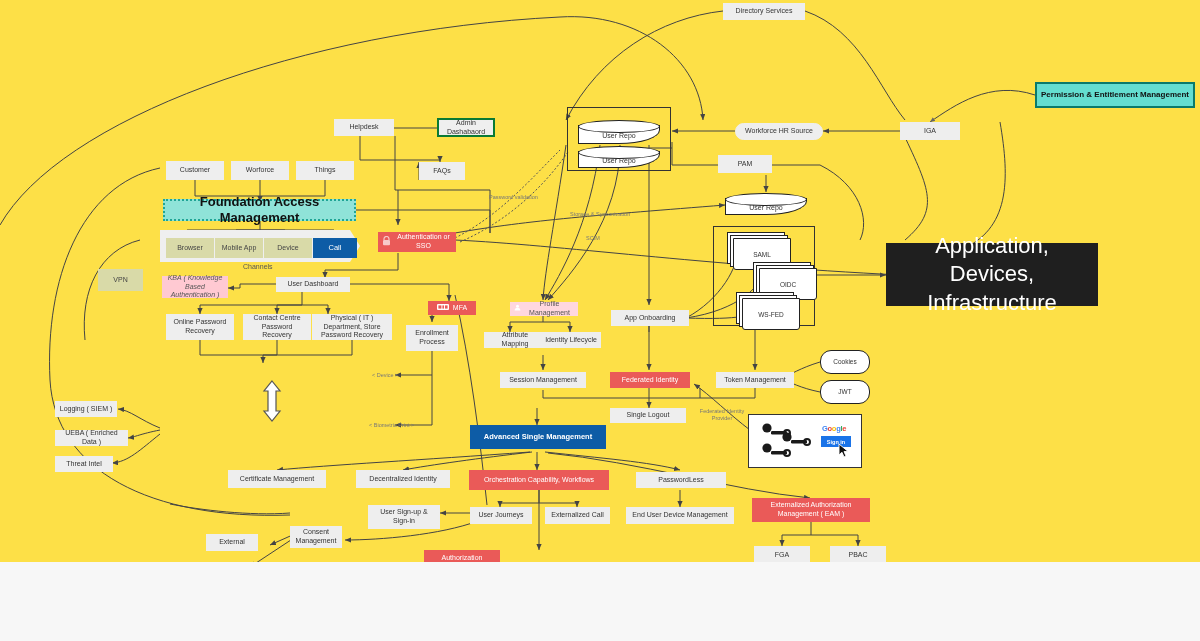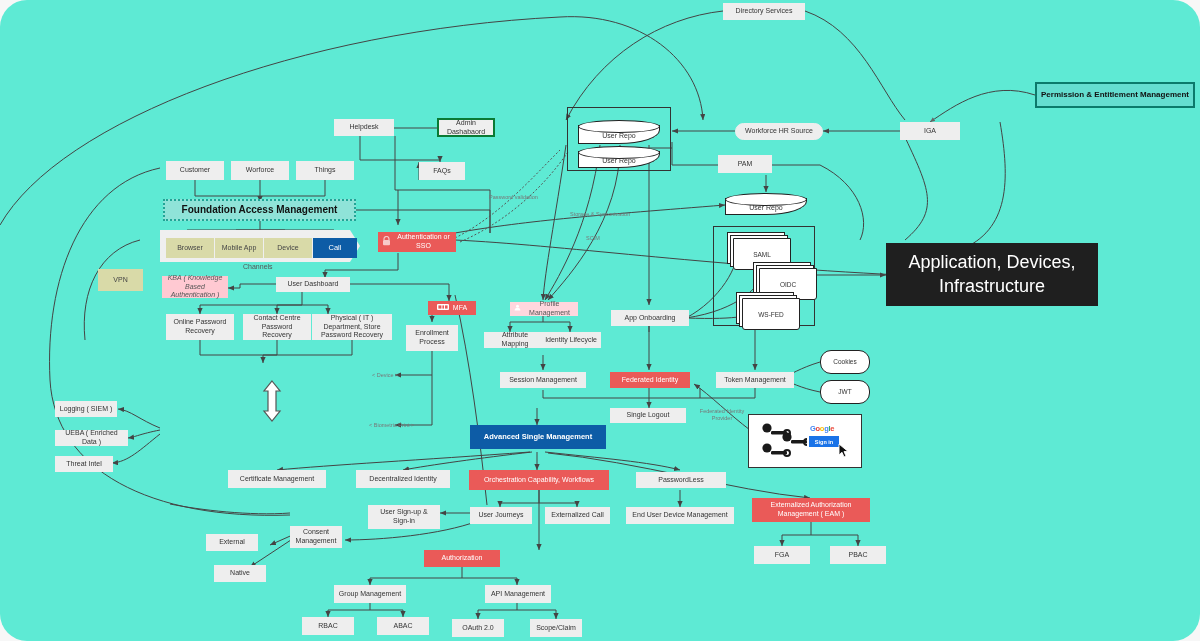--- a/index.html
+++ b/index.html
@@ -5,7 +5,7 @@
 <style>
   html,body{margin:0;padding:0;background:#f7f7f7;}
   body{font-family:"Liberation Sans",sans-serif;}
-  #canvas{position:relative;width:1200px;height:641px;background:#5eead4;overflow:hidden;border-radius:27px;}
+  #canvas{position:relative;width:1200px;height:562px;background:#fde047;overflow:hidden;}
   #edges{position:absolute;left:0;top:0;width:1200px;height:641px;}
   .node{position:absolute;box-sizing:border-box;display:flex;align-items:center;
         justify-content:center;text-align:center;font-size:7px;color:#333;

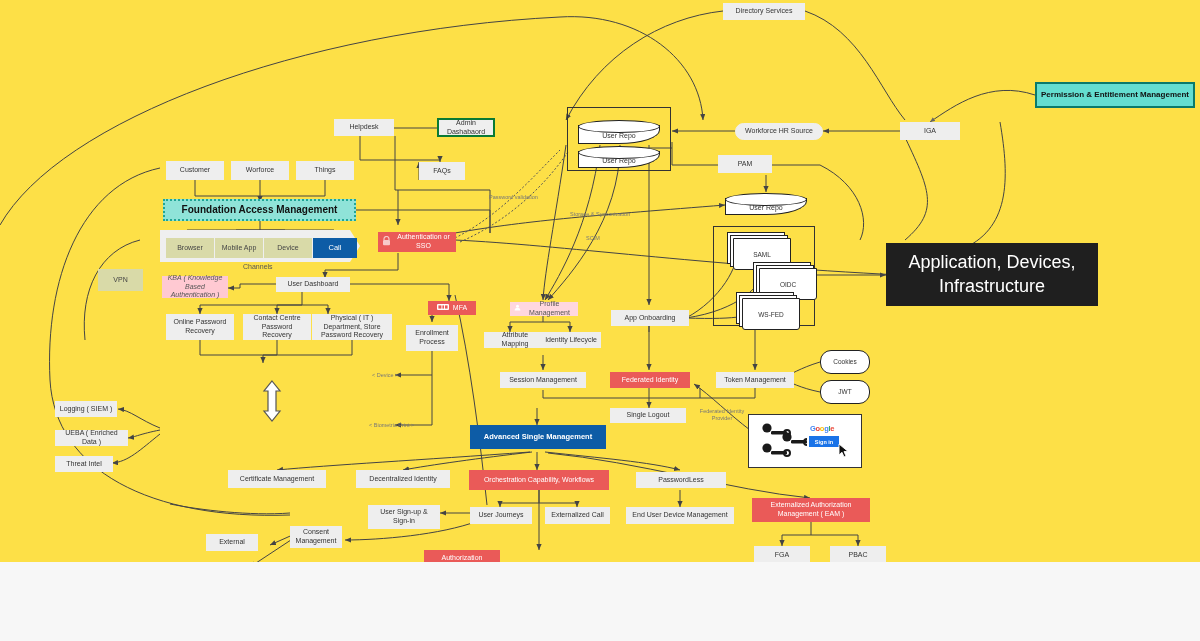--- a/index.html
+++ b/index.html
@@ -12,7 +12,7 @@
         line-height:1.25;padding:2px 3px;}
   .plain{background:#eeeeee;border:1px solid #eeeeee;}
   .teal{background:#64ded0;border:2px solid #0b7a6b;color:#111;font-weight:bold;font-size:8px;}
-  .teal-d{background:#8fe3d8;border:2px dotted #20a596;color:#111;font-weight:bold;font-size:10px;}
+  .teal-d{background:#8fe3d8;border:2px dotted #20a596;color:#111;font-weight:bold;font-size:13px;}
   .green-o{background:#efefef;border:2px solid #0a7a34;color:#333;}
   .red{background:#ea5a58;border:1px solid #ea5a58;color:#fff;}
   .pink{background:#ffc9d2;border:1px solid #ffc9d2;color:#555;}

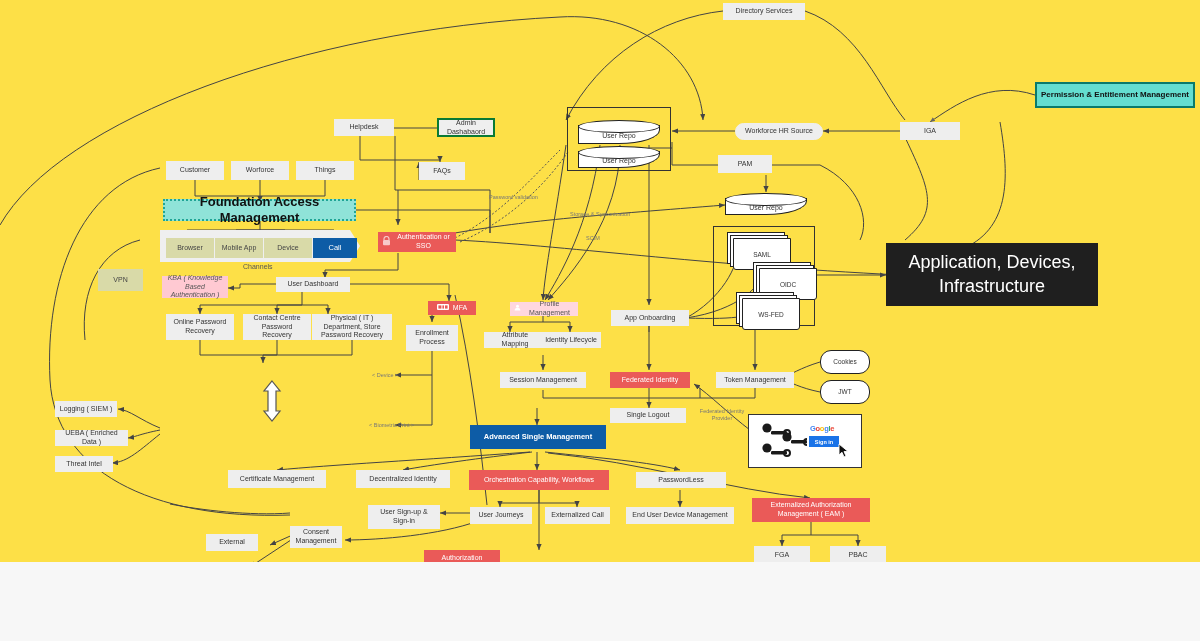--- a/index.html
+++ b/index.html
@@ -21,7 +21,7 @@
   .orange{background:#fbb040;border:1px solid #fbb040;color:#222;font-weight:bold;font-size:7.5px;}
   .purple{background:#7626d6;border:1px solid #7626d6;color:#fff;font-weight:bold;font-size:7.5px;}
   .khaki{background:#d9daa8;border:1px solid #d9daa8;color:#444;}
-  .dark{background:#1f1f1f;border:1px solid #1f1f1f;color:#fff;font-size:18px;line-height:1.3;}
+  .dark{background:#1f1f1f;border:1px solid #1f1f1f;color:#fff;font-size:22px;line-height:1.3;}
   .boxout{background:transparent;border:1.5px solid #333;}
   .rounded{border-radius:11px;background:#fff;border:1.5px solid #222;}
   .cyl{position:absolute;}

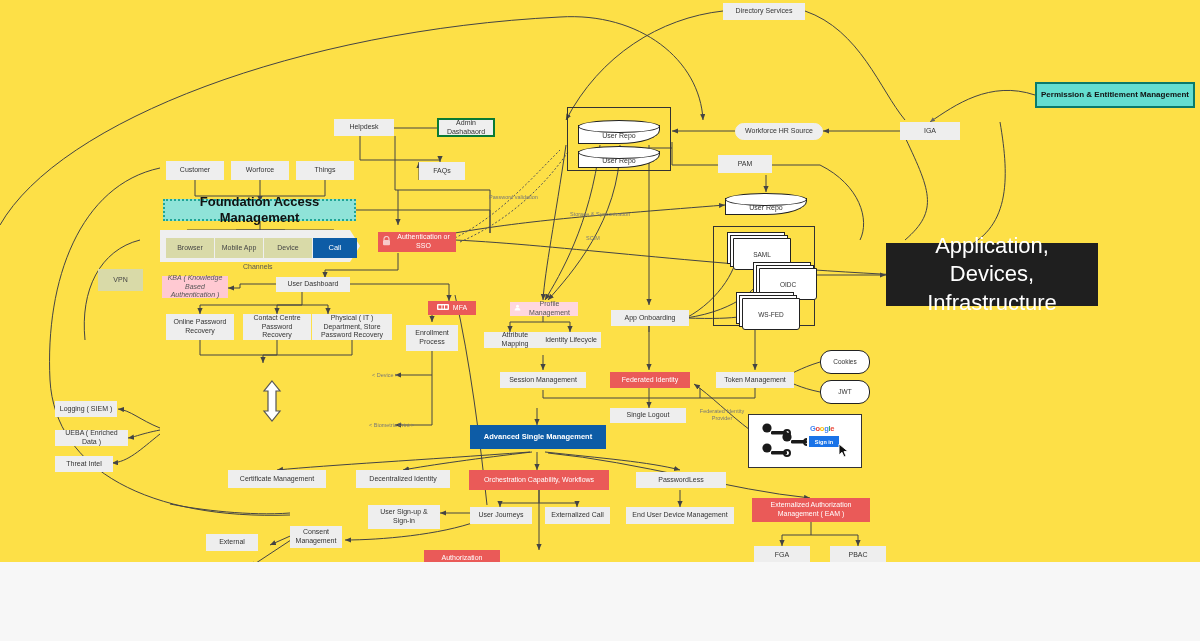--- a/index.html
+++ b/index.html
@@ -42,7 +42,7 @@
   .elabel{position:absolute;font-size:5.5px;color:#777;white-space:nowrap;}
   .clabel{position:absolute;font-size:7px;color:#555;}
   .gwidget{position:absolute;background:#fff;border:1.5px solid #333;}
-  .gsign{position:absolute;background:#fff;}
+  .gsign{position:absolute;background:#fff;margin-left:12px;}
   .glogo{position:absolute;font-size:7.5px;font-weight:bold;letter-spacing:-.3px;}
   .gbtn{position:absolute;background:#1a73e8;color:#fff;font-size:5.5px;
         display:flex;align-items:center;justify-content:center;font-weight:bold;}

================================

Return all records verbatim and drop the pictures.

--- a/index.html
+++ b/index.html
@@ -5,7 +5,7 @@
 <style>
   html,body{margin:0;padding:0;background:#f7f7f7;}
   body{font-family:"Liberation Sans",sans-serif;}
-  #canvas{position:relative;width:1200px;height:641px;background:#5eead4;overflow:hidden;border-radius:27px;}
+  #canvas{position:relative;width:1200px;height:562px;background:#fde047;overflow:hidden;}
   #edges{position:absolute;left:0;top:0;width:1200px;height:641px;}
   .node{position:absolute;box-sizing:border-box;display:flex;align-items:center;
         justify-content:center;text-align:center;font-size:7px;color:#333;

--- a/index.html
+++ b/index.html
@@ -12,7 +12,7 @@
         line-height:1.25;padding:2px 3px;}
   .plain{background:#eeeeee;border:1px solid #eeeeee;}
   .teal{background:#64ded0;border:2px solid #0b7a6b;color:#111;font-weight:bold;font-size:8px;}
-  .teal-d{background:#8fe3d8;border:2px dotted #20a596;color:#111;font-weight:bold;font-size:10px;}
+  .teal-d{background:#8fe3d8;border:2px dotted #20a596;color:#111;font-weight:bold;font-size:13px;}
   .green-o{background:#efefef;border:2px solid #0a7a34;color:#333;}
   .red{background:#ea5a58;border:1px solid #ea5a58;color:#fff;}
   .pink{background:#ffc9d2;border:1px solid #ffc9d2;color:#555;}

--- a/index.html
+++ b/index.html
@@ -21,7 +21,7 @@
   .orange{background:#fbb040;border:1px solid #fbb040;color:#222;font-weight:bold;font-size:7.5px;}
   .purple{background:#7626d6;border:1px solid #7626d6;color:#fff;font-weight:bold;font-size:7.5px;}
   .khaki{background:#d9daa8;border:1px solid #d9daa8;color:#444;}
-  .dark{background:#1f1f1f;border:1px solid #1f1f1f;color:#fff;font-size:18px;line-height:1.3;}
+  .dark{background:#1f1f1f;border:1px solid #1f1f1f;color:#fff;font-size:22px;line-height:1.3;}
   .boxout{background:transparent;border:1.5px solid #333;}
   .rounded{border-radius:11px;background:#fff;border:1.5px solid #222;}
   .cyl{position:absolute;}

--- a/index.html
+++ b/index.html
@@ -42,7 +42,7 @@
   .elabel{position:absolute;font-size:5.5px;color:#777;white-space:nowrap;}
   .clabel{position:absolute;font-size:7px;color:#555;}
   .gwidget{position:absolute;background:#fff;border:1.5px solid #333;}
-  .gsign{position:absolute;background:#fff;}
+  .gsign{position:absolute;background:#fff;margin-left:12px;}
   .glogo{position:absolute;font-size:7.5px;font-weight:bold;letter-spacing:-.3px;}
   .gbtn{position:absolute;background:#1a73e8;color:#fff;font-size:5.5px;
         display:flex;align-items:center;justify-content:center;font-weight:bold;}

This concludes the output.